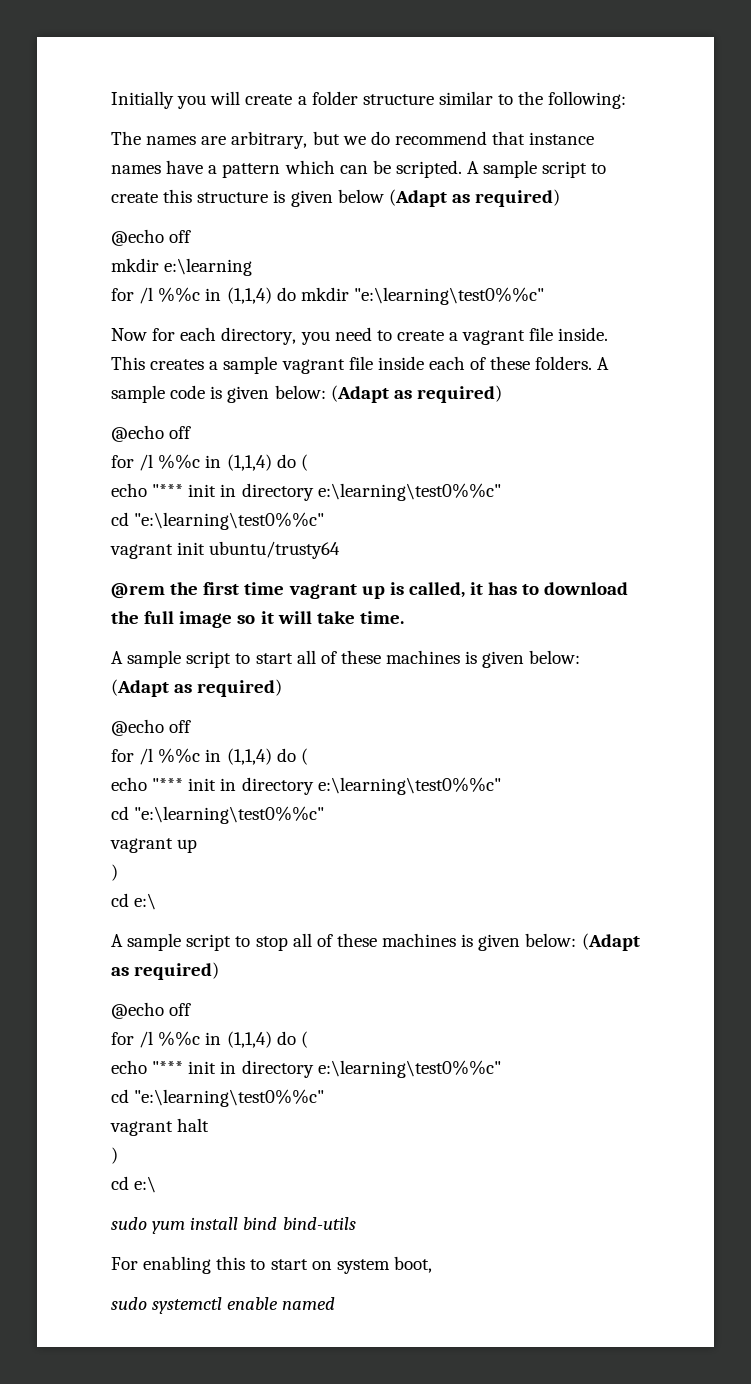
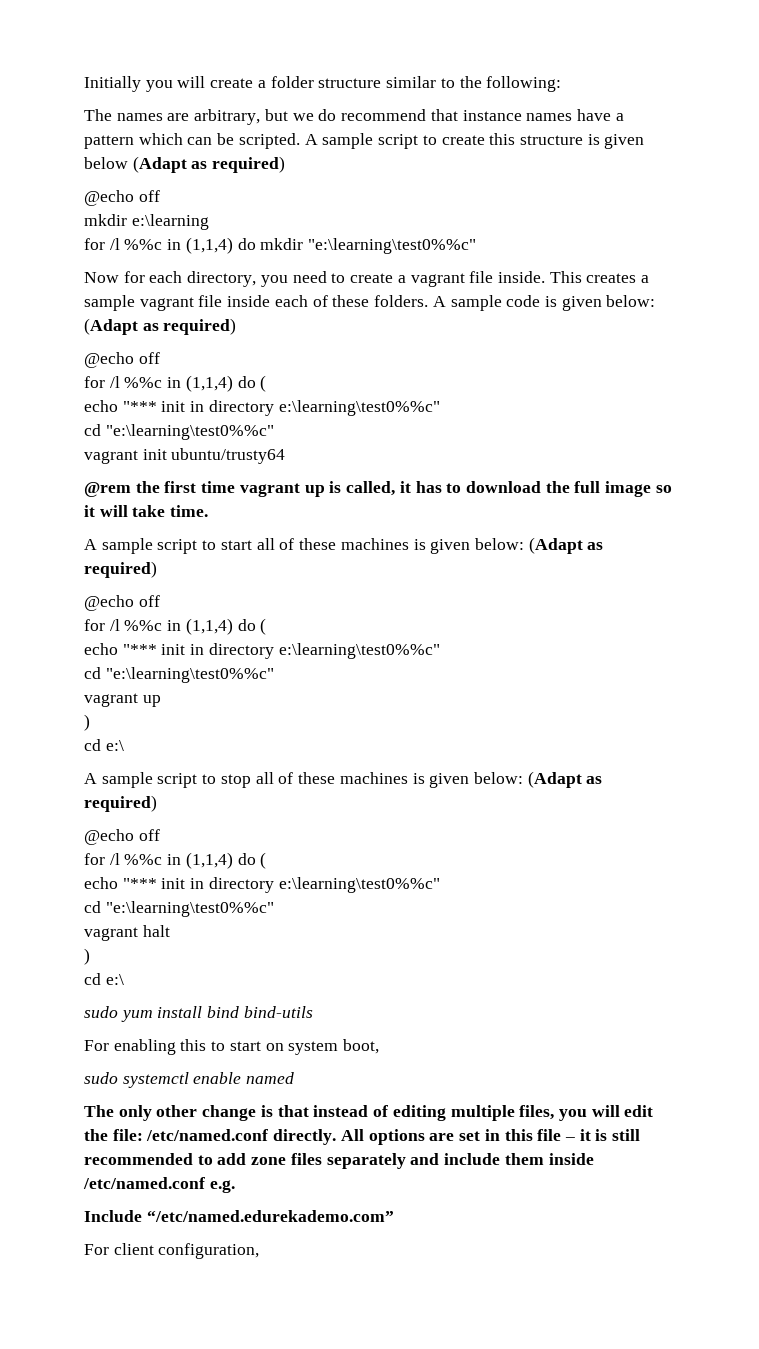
+ The only other change is that instead of editing multiple files, you will edit the file: /etc/named.conf directly. All options are set in this file – it is still recommended to add zone files separately and include them inside /etc/named.conf e.g.
+ Include “/etc/named.edurekademo.com”
+ For client configuration,

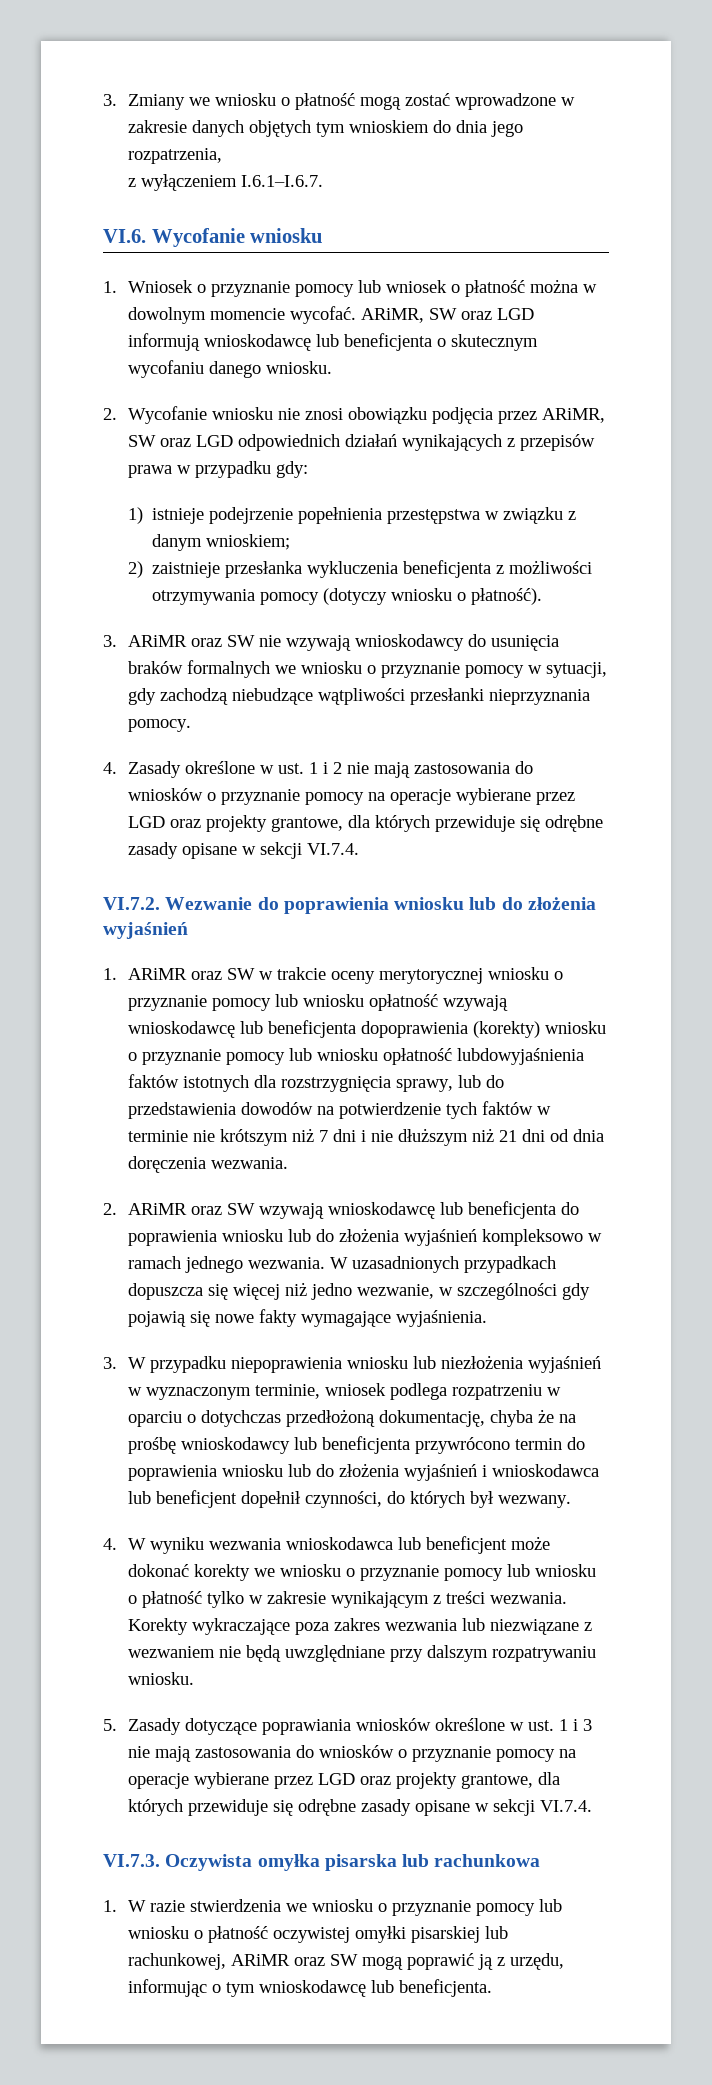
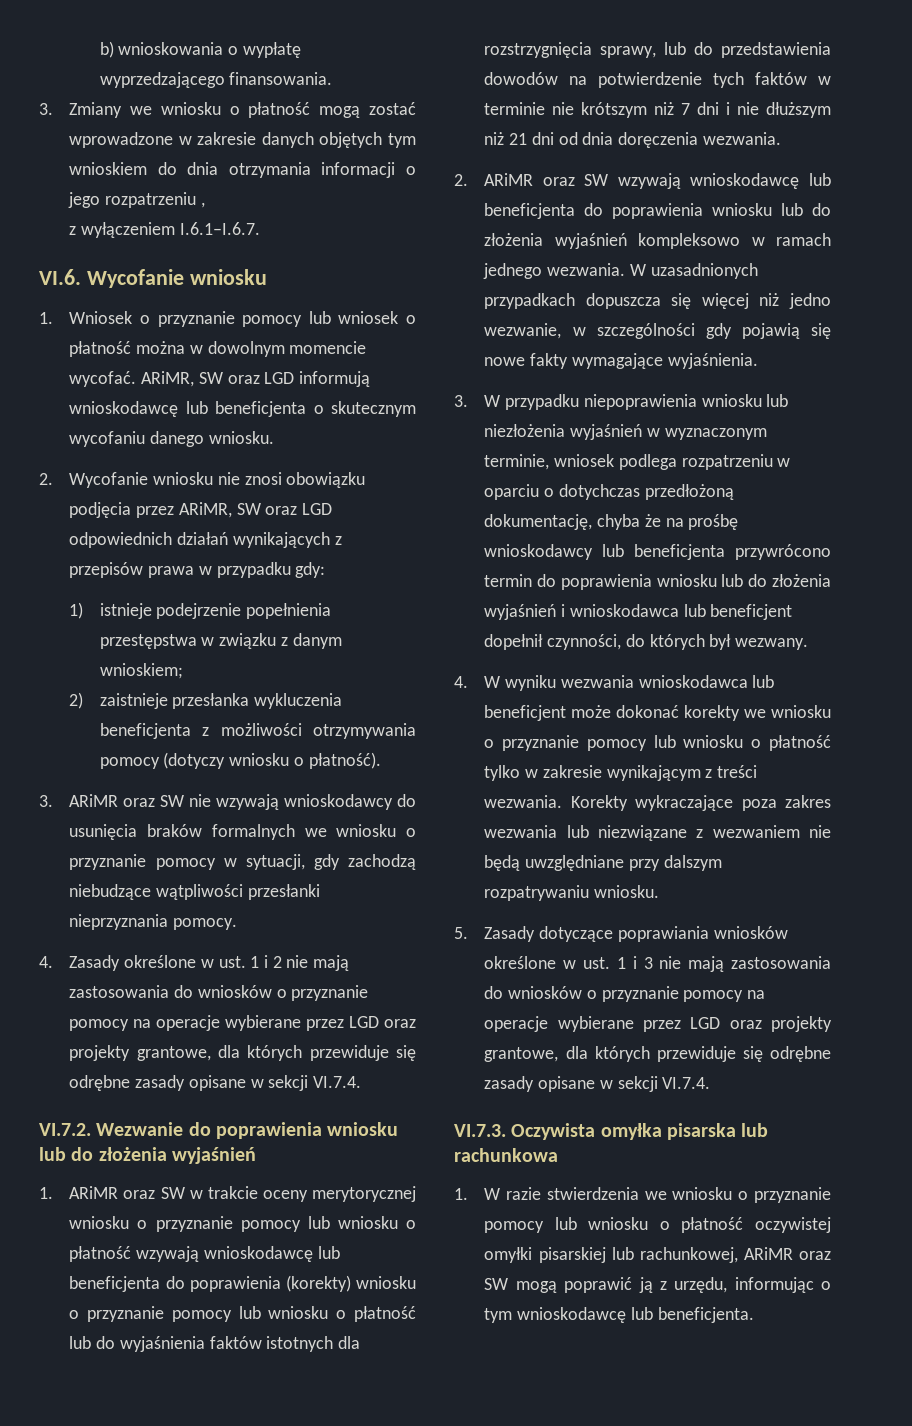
+ b) wnioskowania o wypłatę wyprzedzającego finansowania.
- 3. Zmiany we wniosku o płatność mogą zostać wprowadzone w zakresie danych objętych tym wnioskiem do dnia jego rozpatrzenia,
+ 3. Zmiany we wniosku o płatność mogą zostać wprowadzone w zakresie danych objętych tym wnioskiem do dnia otrzymania informacji o jego rozpatrzeniu ,
- 1. ARiMR oraz SW w trakcie oceny merytorycznej wniosku o przyznanie pomocy lub wniosku opłatność wzywają wnioskodawcę lub beneficjenta dopoprawienia (korekty) wniosku o przyznanie pomocy lub wniosku opłatność lubdowyjaśnienia faktów istotnych dla rozstrzygnięcia sprawy, lub do przedstawienia dowodów na potwierdzenie tych faktów w terminie nie krótszym niż 7 dni i nie dłuższym niż 21 dni od dnia doręczenia wezwania.
+ 1. ARiMR oraz SW w trakcie oceny merytorycznej wniosku o przyznanie pomocy lub wniosku o płatność wzywają wnioskodawcę lub beneficjenta do poprawienia (korekty) wniosku o przyznanie pomocy lub wniosku o płatność lub do wyjaśnienia faktów istotnych dla rozstrzygnięcia sprawy, lub do przedstawienia dowodów na potwierdzenie tych faktów w terminie nie krótszym niż 7 dni i nie dłuższym niż 21 dni od dnia doręczenia wezwania.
========================================================================
▶ **PROBLEM REQUIREMENTS**
Read the material above and copy out each line holding "danych".

▶ **RESULT**
- 3. Zmiany we wniosku o płatność mogą zostać wprowadzone w zakresie danych objętych tym wnioskiem do dnia jego rozpatrzenia,
+ 3. Zmiany we wniosku o płatność mogą zostać wprowadzone w zakresie danych objętych tym wnioskiem do dnia otrzymania informacji o jego rozpatrzeniu ,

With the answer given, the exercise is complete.